This project does a classification task focused on predicting the quality of red wine based on various features. Here's a brief overview of the steps in the code:
-
Data Import and Exploration:
- The code starts by importing necessary libraries such as NumPy, Matplotlib, Pandas, and Seaborn.
- It reads a dataset ("winequality-red.csv") into a Pandas DataFrame and prints the first few rows of the dataset.
-
Data Analysis:
- It visualizes the distribution of features using box plots.
-
Data Preprocessing:
- It creates a new binary target variable, 'goodquality,' where wines with a quality score of 7 or higher are labeled as 1, and others are labeled as 0.

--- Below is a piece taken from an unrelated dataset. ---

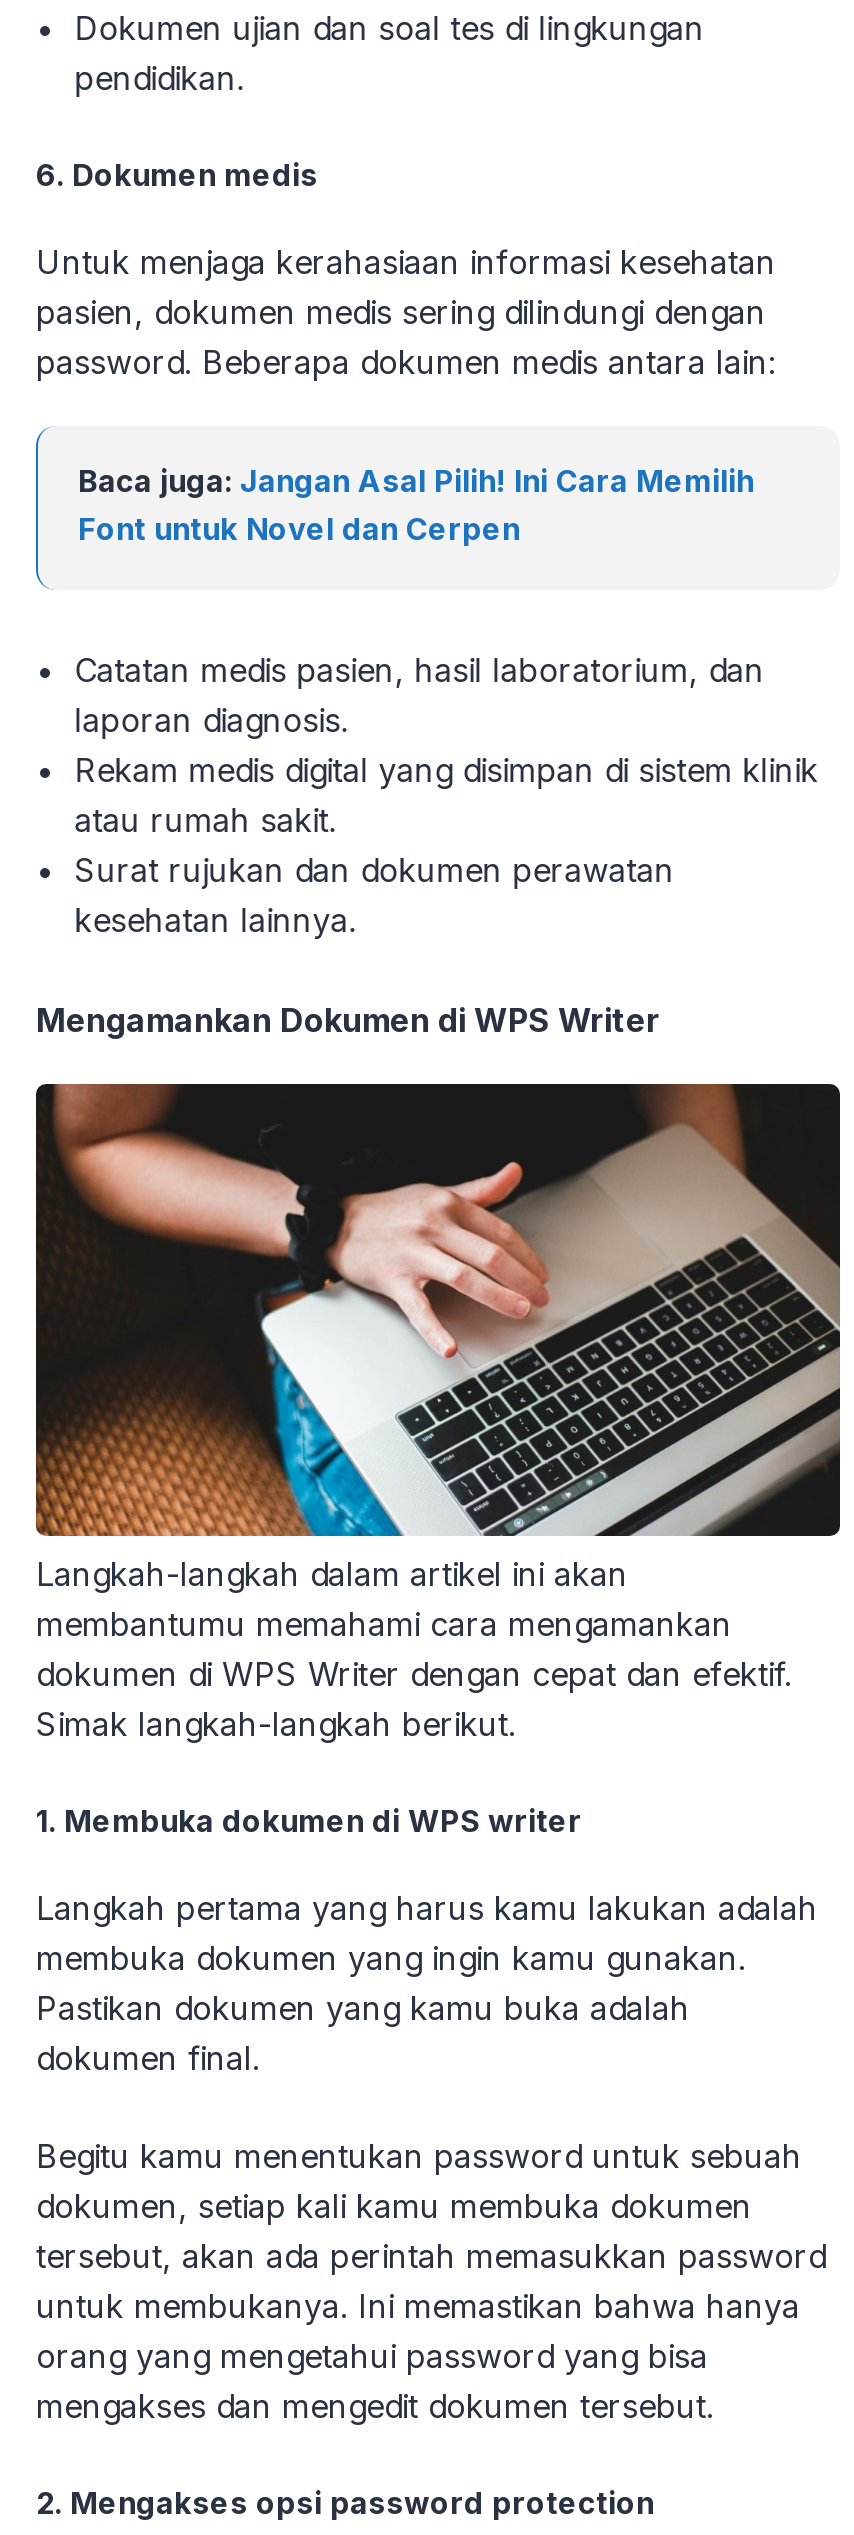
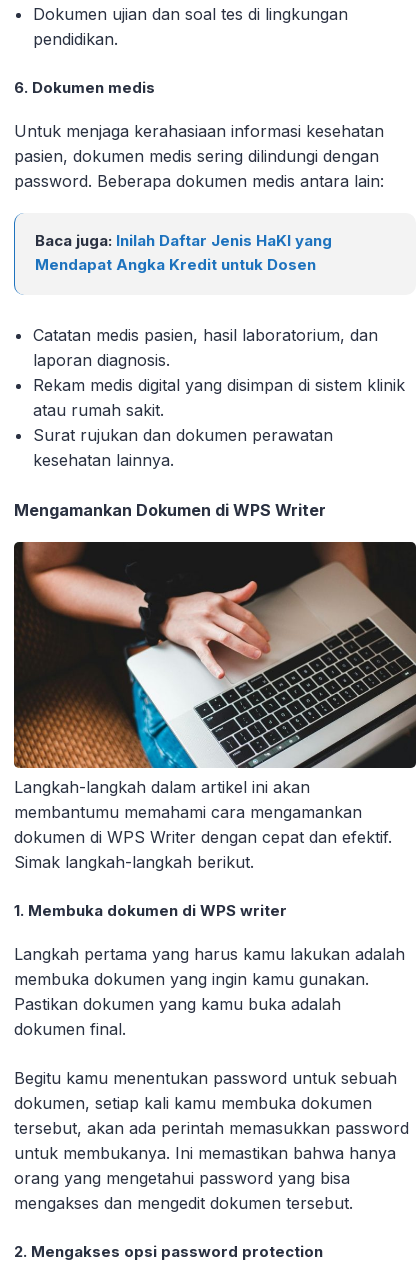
[78,461,754,547] Baca juga: Jangan Asal Pilih! Ini Cara Memilih | Font untuk Novel dan Cerpen -> [35,231,332,274] Baca juga: Inilah Daftar Jenis HaKI yang | Mendapat Angka Kredit untuk Dosen

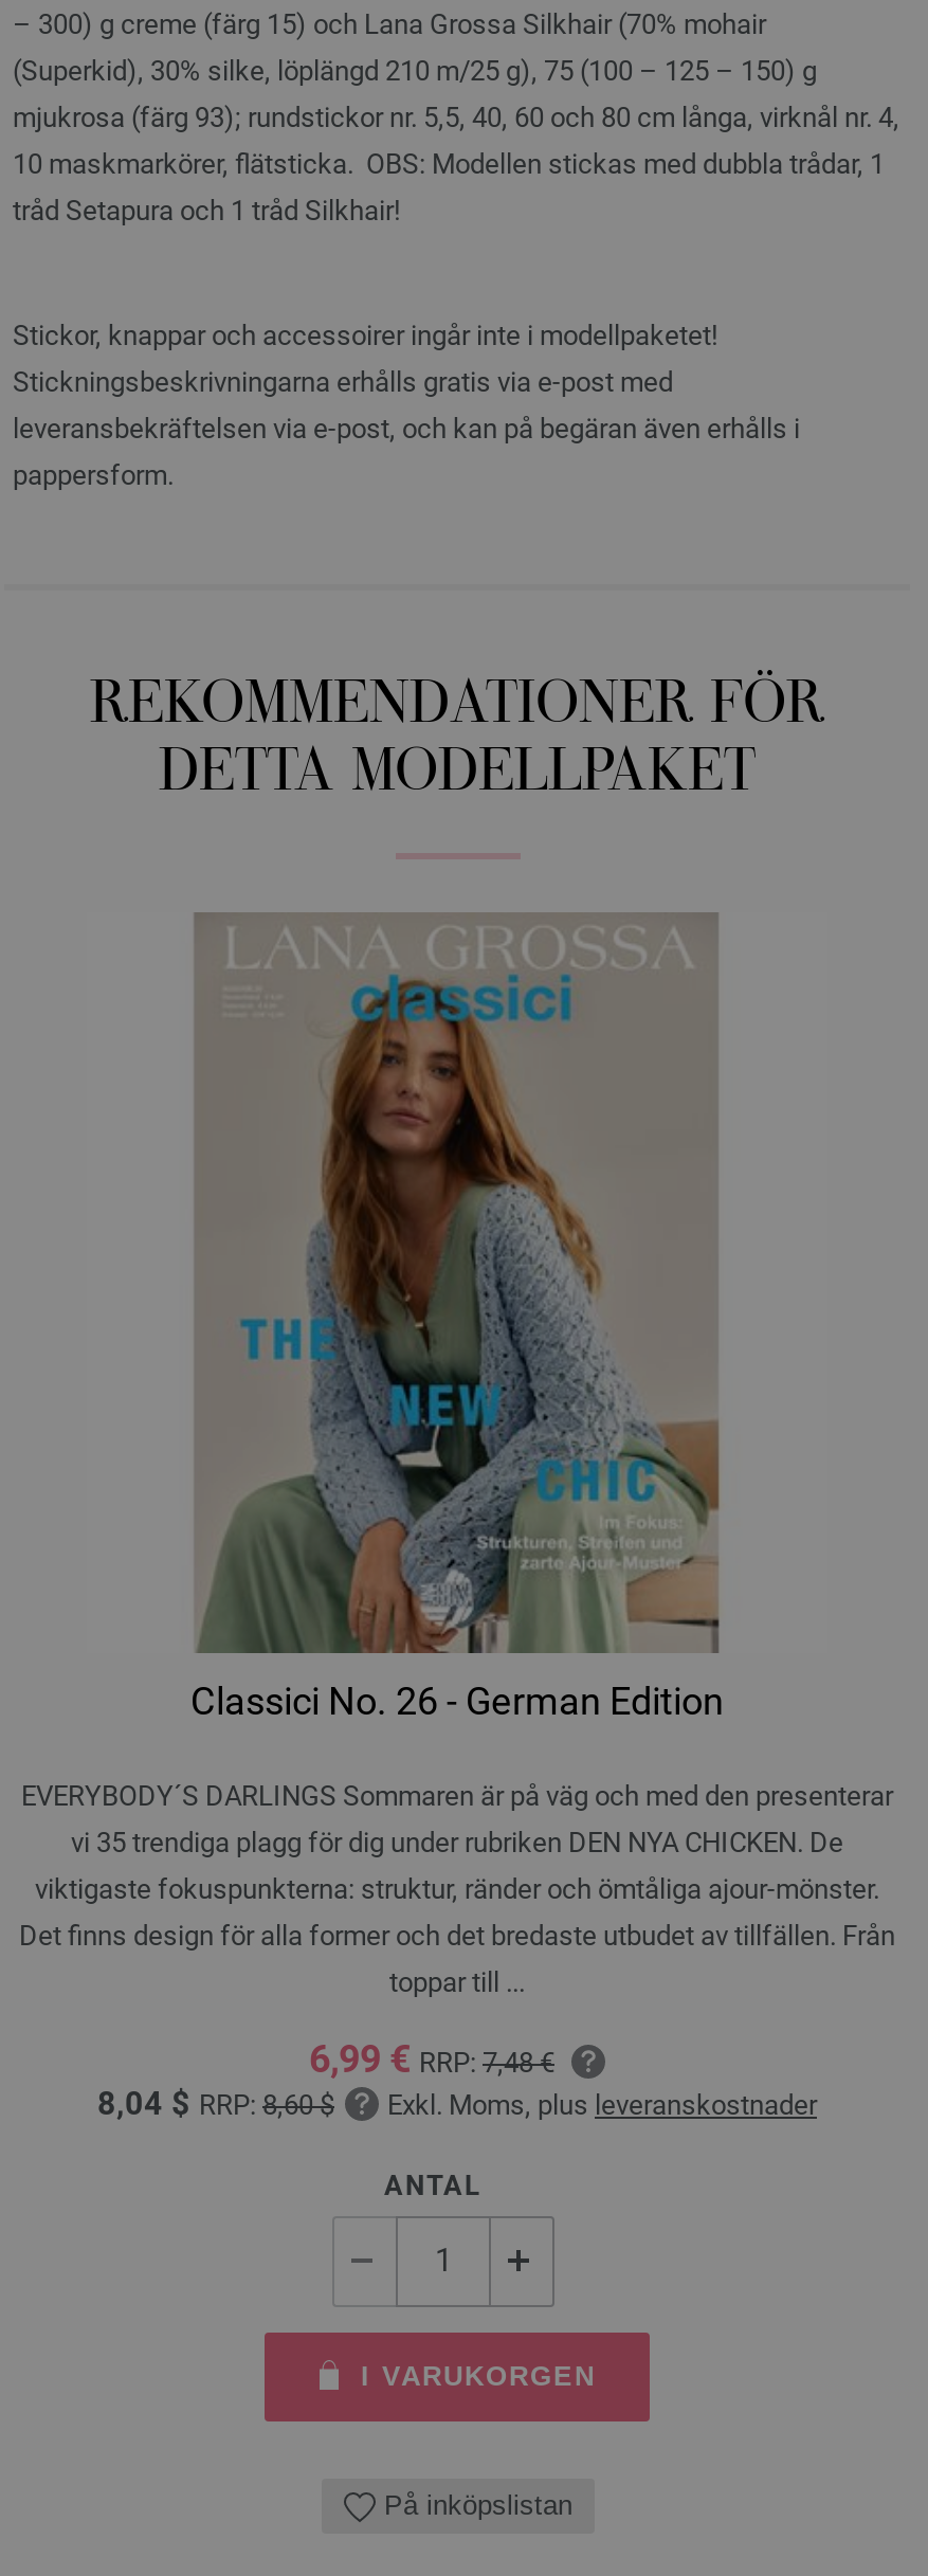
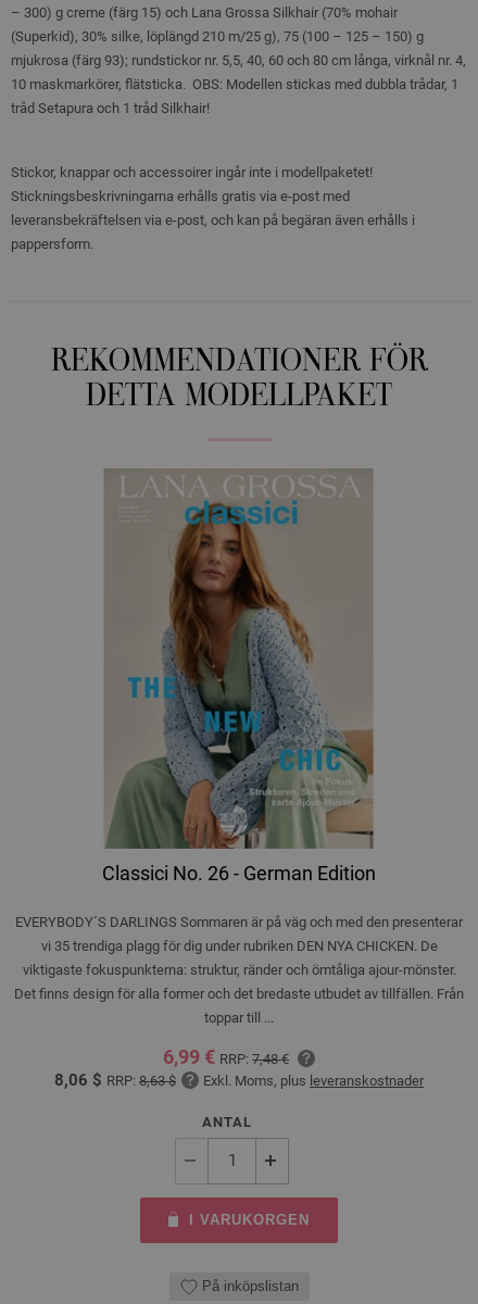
[97,2084,817,2122] 8,04 $RRP: 8,60 $ Exkl. Moms, plus leveranskostnader -> [54,1070,424,1089] 8,06 $RRP: 8,63 $ Exkl. Moms, plus leveranskostnader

- It separates the feature variables (X) from the target variable ('goodquality').
-
Model Training:
- It uses an Extra Trees Classifier to determine the importance scores of each feature.
- It splits the dataset into training and testing sets.
- It trains several classification models, including Logistic Regression, K-Nearest Neighbors, Support Vector Classifier, Decision Tree, Gaussian Naive Bayes, Random Forest, and XGBoost.
- The accuracy scores of each model on the test set are printed.
-
Model Comparison:
- The accuracy scores of each model are summarized in a DataFrame ('results').
-
Results Display:
- The final DataFrame ('result_df') is created to display and compare the accuracy scores of different models in descending order.
In summary, the project aims to compare the performance of various classification algorithms in predicting whether a red wine is of good quality based on its features. The models are trained, and their accuracy scores are presented in a tabular format for easy comparison.